De ahí que la defensa de la UNAM por los ataques del presidente recaiga mayormente en la intelligentsia que él rechaza, pero que gran parte de la cual lo apoyó y votó, para que acabara con la corrupción y creciera el PIB a seis por ciento anual.

Porque los jóvenes y estudiantes quieren al Jefe del Ejecutivo. Al menos fueron los que más jalaron la carreta que lo llevó al poder. Según el INE, fueron los votantes de 18-39 años quienes definieron la pasada elección presidencial.

Nuestros jóvenes votaron por el candidato de mayor edad, y el que basó sus promesas en el uso del carbón y el petróleo para impulsar el desarrollo, por delante de las energías renovables, y en pedir 90 por ciento de fidelidad y 10 por ciento de capacidad.

El analista Pablo Majluf considera “justo y necesario criticar a las universidades que fueron instrumentales en el ascenso del nacional populismo, aunque ahora estén bajo ataque”, porque lo observa como “un fracaso generacional absoluto”.

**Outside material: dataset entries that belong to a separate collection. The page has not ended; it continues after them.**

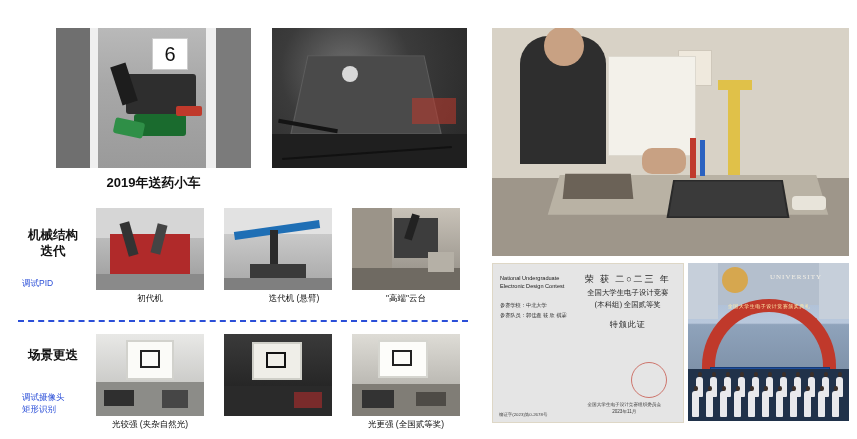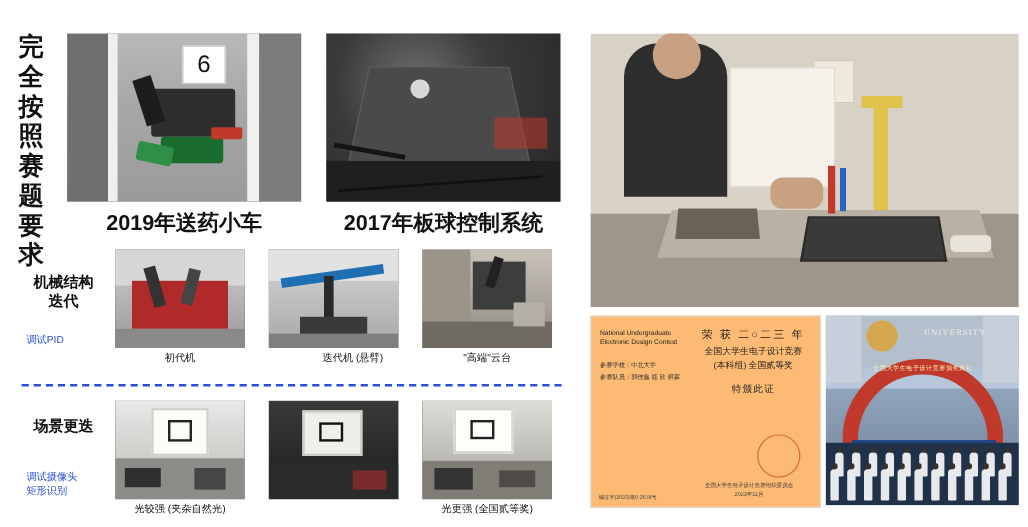--- a/index.html
+++ b/index.html
@@ -290,7 +290,6 @@
 
 <div class="slide">
 
-  <div class="vtitle">完全按照赛题要求</div>
 
   <div class="photo" style="left:56px; top:28px; width:195px; height:140px; background:#8d8d8d;">
     <div class="scene" style="background:

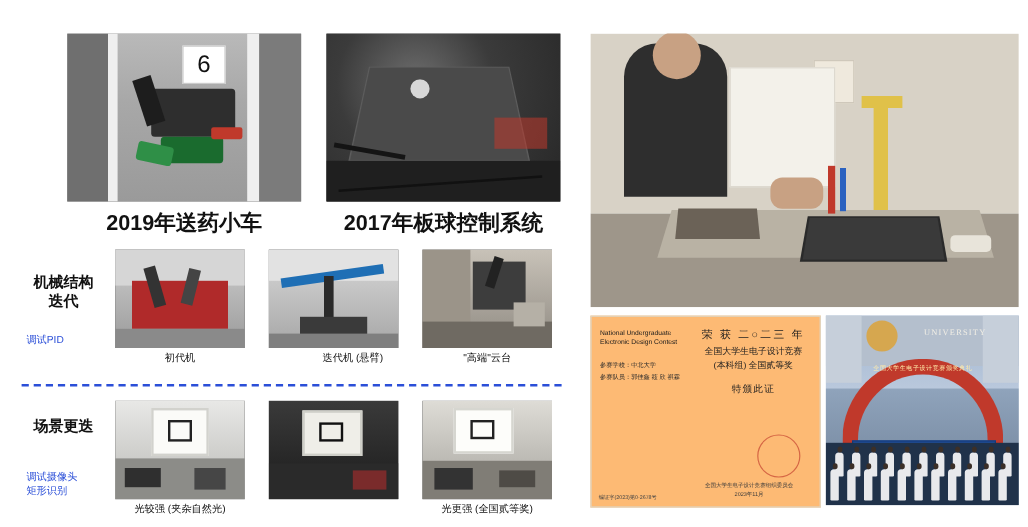--- a/index.html
+++ b/index.html
@@ -53,7 +53,7 @@
     font-weight: normal;
   }
   .cap.md {
-    font-size: 18px;
+    font-size: 13px;
   }
 
   

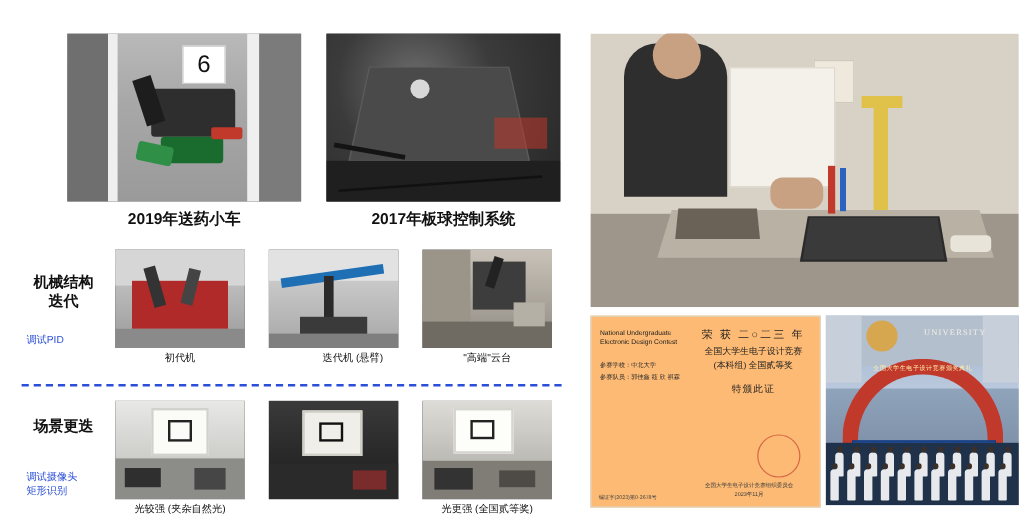--- a/index.html
+++ b/index.html
@@ -317,7 +317,6 @@
     <div style="position:absolute; left:140px; top:70px; width:44px; height:26px; background:#c0392b; opacity:.55;"></div>
     <div style="position:absolute; left:6px; top:96px; width:60px; height:4px; background:#141414; transform:rotate(10deg);"></div>
   </div>
-  <div class="cap md" style="left:272px; top:174px; width:195px;">2017年板球控制系统</div>
 
   <div class="rowlabel" style="left:22px; top:228px;">机械结构迭代</div>
   <div class="sublabel" style="left:22px; top:278px;">调试PID</div>

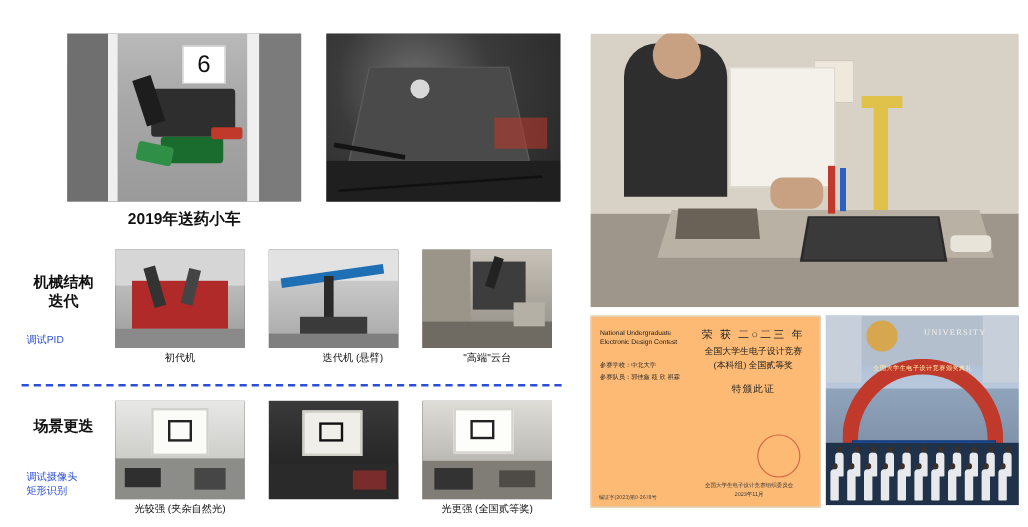--- a/index.html
+++ b/index.html
@@ -102,7 +102,7 @@
     top: 263px;
     width: 190px;
     height: 158px;
-    background: #fdba74;
+    background: #e5e5e5;
     overflow: hidden;
     border: 1px solid #ded7c6;
   }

Por ejemplo, en un simulacro electoral realizado en 2018 en altos centros de estudios, el luego presidente arrasó: El Colmex votó 82 por ciento a su favor, y la UNAM, Instituto Politécnico Nacional y la UAM votaron por encima del 70 por ciento.

Los jóvenes tampoco se preocupan porque el gabinete del gobernante que eligieron no tenga conexión generacional con ellos, pues muchos de sus miembros tienen la edad en que la mayoría se jubila en las profesiones, para dar paso a las nuevas generaciones.

El presidente lo sabe. Por supuesto.